Discussion of Transition and Reentry issues of out of home (treatment, detention, sheltered, etc.) youth back to their families and communities. Frequently these youth have fallen behind in their schooling, have reduced motivation, and lack skills to navigate requirements to successfully re-enter school programs or even to move ahead with their dreams.

The Broadway Theater Company Giving Troubled Teens a Second Act (dailygood.org)

 

Stargate Theatre pays at-risk youth to script and stage performance pieces. Their aim: to reduce recidivism, teach literacy and provide work experience that looks far better on a CV than jail time.
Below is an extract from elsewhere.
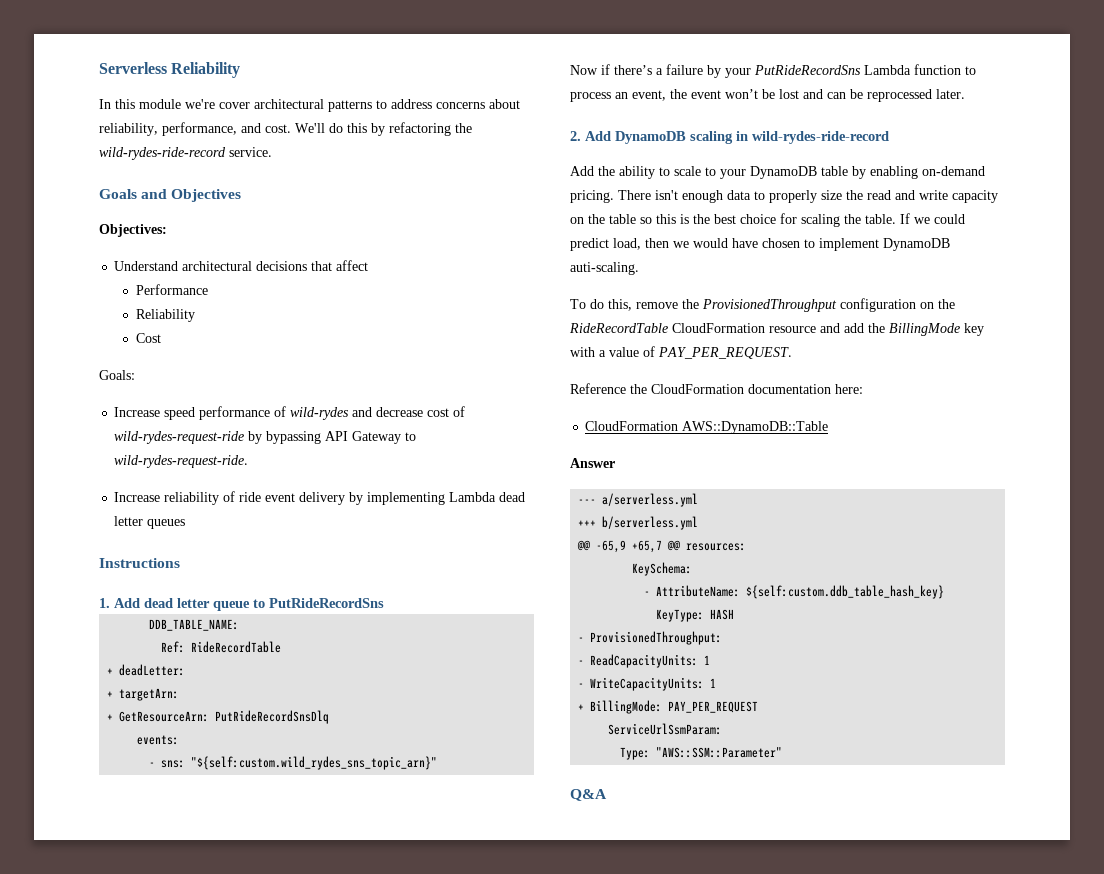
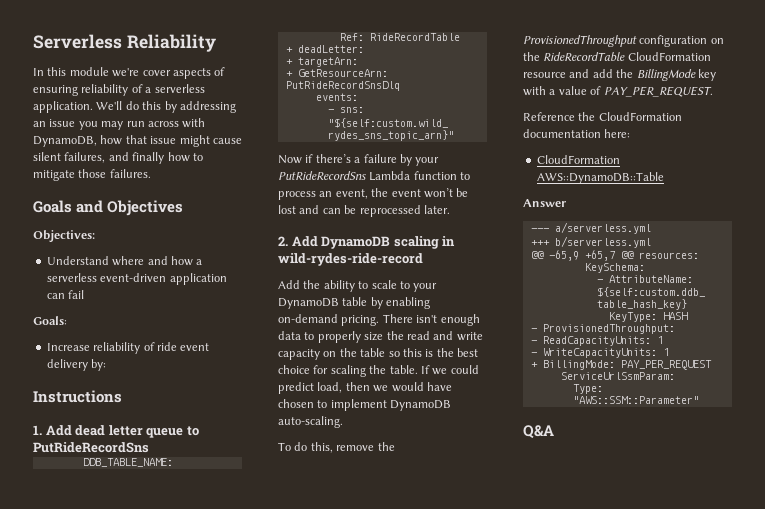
[254,99,520,112] [99,122,472,136] [99,147,272,160] architectural patterns to address concerns about reliability, performance, and cost. We'll do this by refactoring the wild-rydes-ride-record service. -> [172,67,226,79] [33,84,205,96] [33,101,236,113] [33,118,206,130] [33,135,242,147] [33,152,203,164] [33,169,151,181] aspects of ensuring reliability of a serverless application. We'll do this by addressing an issue you may run across with DynamoDB, how that issue might cause silent failures, and finally how to mitigate those failures.
[182,260,369,271] [135,284,208,295] [135,309,195,322] [135,333,161,343] [99,370,135,380] [114,406,466,420] [114,431,417,444] [114,455,249,468] architectural decisions that affect // Performance // Reliability // Cost // Goals: // Increase speed performance of wild-rydes and decrease cost of wild-rydes-request-ride by bypassing API Gateway to wild-rydes-request-ride. -> [112,256,203,266] [46,273,227,285] [46,290,85,299] [33,316,67,325] where and how a serverless event-driven application can fail // Goals:
[349,492,526,505] [114,516,186,529] by implementing Lambda dead letter queues -> [91,359,107,371] by:
[570,262,639,275] auti-scaling. -> [278,416,343,428] auto-scaling.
An alternative-to-incarceration program recommended Thompson to Stargate, a pilot project founded last year by the prestigious Manhattan Theatre Club (MTC), which produces Broadway and Off-Broadway plays. The unconventional Stargate theater troupe pays “court-involved” and at-risk teenage boys (most participants have committed low-level crimes) to stage a performance piece in a quest to reduce recidivism, teach literacy and provide work experience that looks far better on a CV than time in jail. The cast members — who applied to be part of the program — worked for a minimum of 12 hours a week for six weeks last summer to develop an autobiographical show, which they performed at New York City Center – Stage II, a sleek theater in Midtown Manhattan. 

“We’re hiring these young men to be members of a theater company,” says David Shookhoff, education director of the Manhattan Theatre Club and an acclaimed director, most recently of the Off-Broadway hit “Breakfast With Mugabe.” “Their job is to write and to perform and to operate as an ensemble.” Shookhoff believes Stargate’s seven charter members learned to be timely, collegial and cooperative, valuable traits in the workplace.

Shookhoff, 69, conceived Stargate in 2010 while brainstorming over poached eggs with Evan Elkin, 52, then an executive at the Vera Institute of Justice, a nonprofit policy research group in New York, and now a consultant specializing in criminal justice reform.